È vero. La colpa è del logorio ai fianchi della poesia attuato dalla società che mette il commercio degli oggetti materiali al primo posto e spinge l’individuo a soddisfare bisogni che non avrebbe. Il consumismo è il principale nemico dei versi insieme con il predominio della formazione tecnologica. Per fortuna il Nonino, che oggi ho l’onore di ricevere, va anche a scienziati. In questo modo il Premio aiuta la poesia a uscire dal proprio ambito, a confrontarsi con altro tipo di intellettuali. Sa, io affermo il ruolo fondamentale del verbo poetico, ovvero la capacità di ogni individuo di stabilire un rapporto di tipo poetico con gli altri, con il mondo, con il diverso da sé.

Lei ha per un periodo aderito al surrealismo, poi se ne è allontanato. Perché?

Avevo molto amato il surrealismo per la sua capacità di scavare nell’inconscio, ancora oggi apprezzo Breton. Ma credo che la poesia debba essere composta per dare vigore alla vita, per cambiarla.
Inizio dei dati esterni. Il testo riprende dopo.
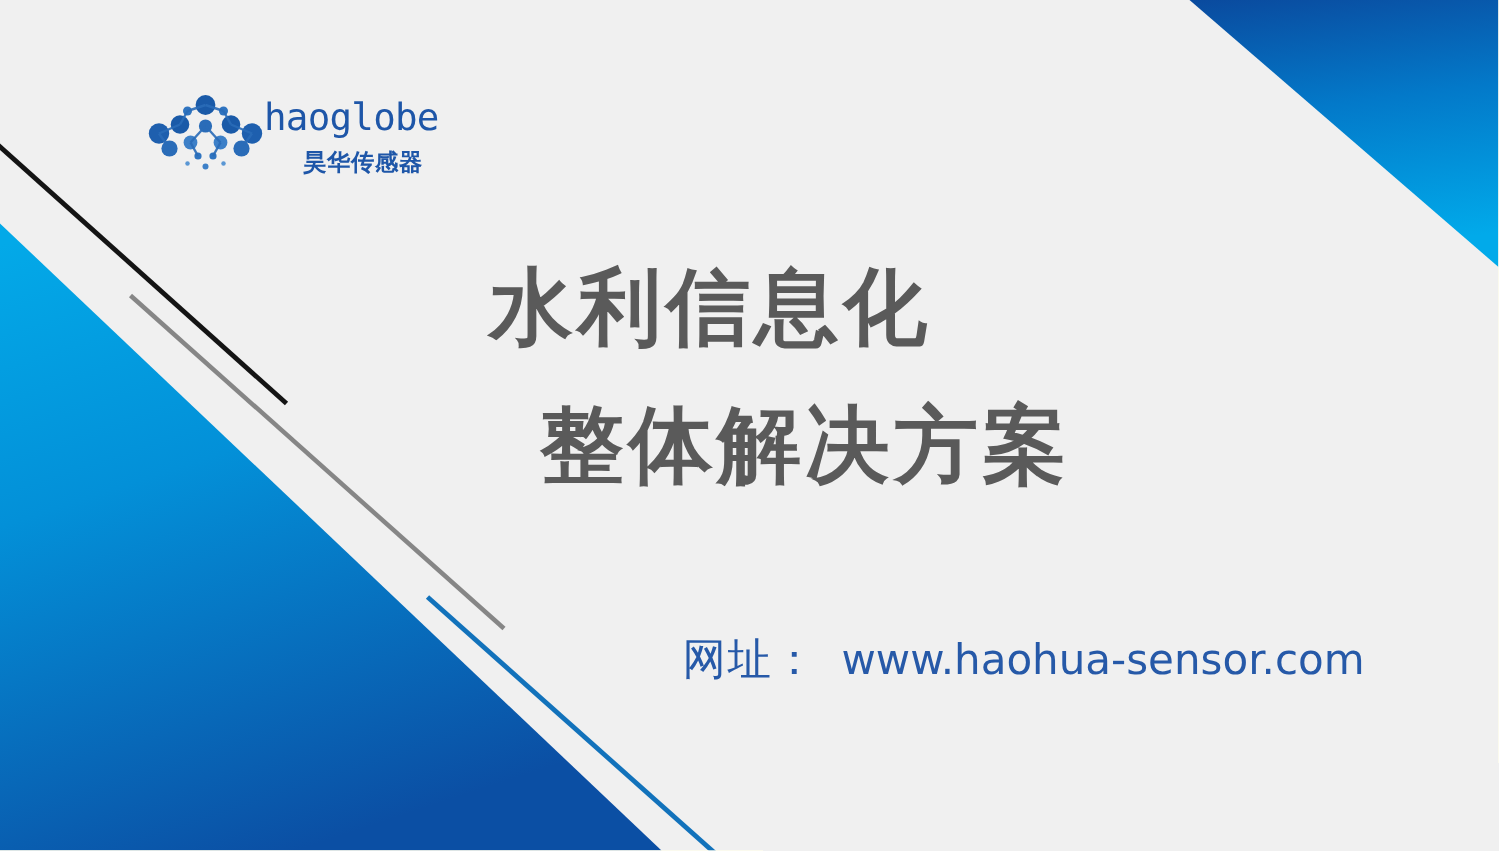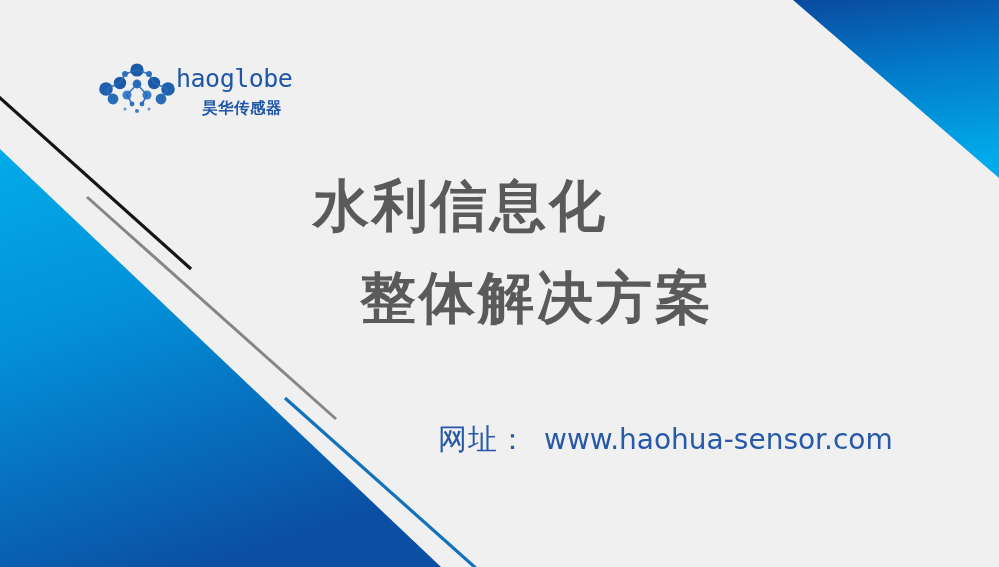--- a/index.html
+++ b/index.html
@@ -75,7 +75,7 @@
     font-family: "DejaVu Sans", "Liberation Sans", sans-serif;
     white-space: nowrap;
   }
-  .title-line-1 { margin-left: 13px; }
+  .title-line-1 { margin-left: 26px; }
   .title-line-2 { margin-left: 60px; }
 
   

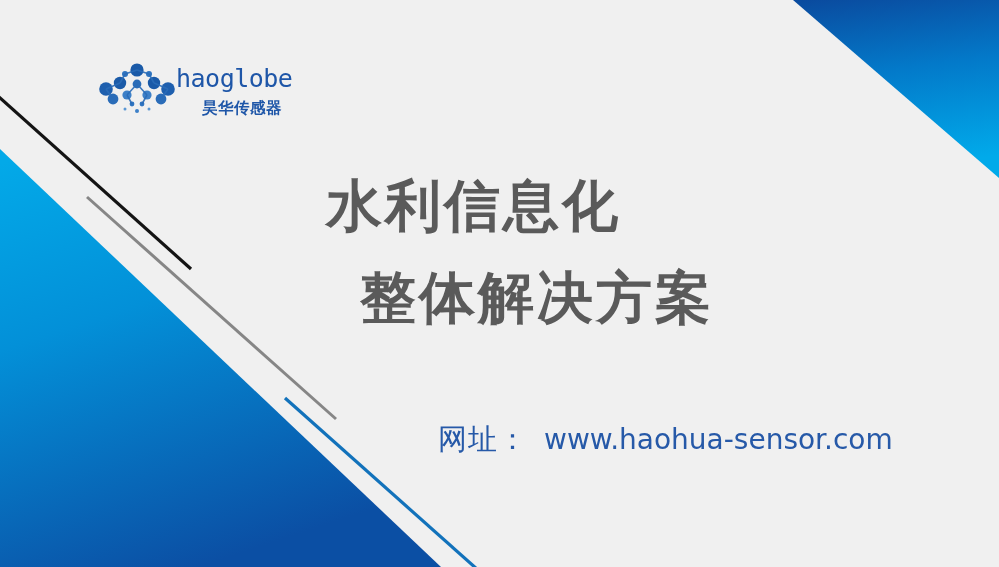--- a/index.html
+++ b/index.html
@@ -81,7 +81,7 @@
   
   #website-wrap {
     position: absolute;
-    left: 438px;
+    left: 455px;
     top: 420px;
     display: flex;
     align-items: baseline;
Il surrealismo mi è sembrato alla fine troppo infarcito di sogni superficiali.

E allora quali sono i poeti che ama di più e che cosa pensa della poesia italiana contemporanea?

Nel mio olimpo metto Shakespeare, Baudelaire e Leopardi, che ho tradotto. Quanto agli italiani, non voglio fare nomi ma ritengo che la poesia italiana oggi dimostri una grande varietà di approcci, di ricerche, di vivacità. Mi sento più a mio agio parlando della vostra poesia rispetto a quella francese, troppo dominata da intellettualismi.

Più volte il suo nome è stato evocato per il Premio Nobel. Che ne pensa?

Sono cose che si sentono dire ma che non incidono nelle mie occupazioni quotidiane, nella produzione poetica e nella mia vita familiare che scorre come tutti i giorni.  A cambiarmi sono piuttosto le preoccupazioni, le persone che richiedono la mia assistenza. Sa, per molti anni mi sono dedicato alla mia vena poetica in qualunque posto e in qualsiasi ora. Adesso mi limito a scrivere nelle prime ore del giorno, all’alba, per potermi poi restituire ai miei.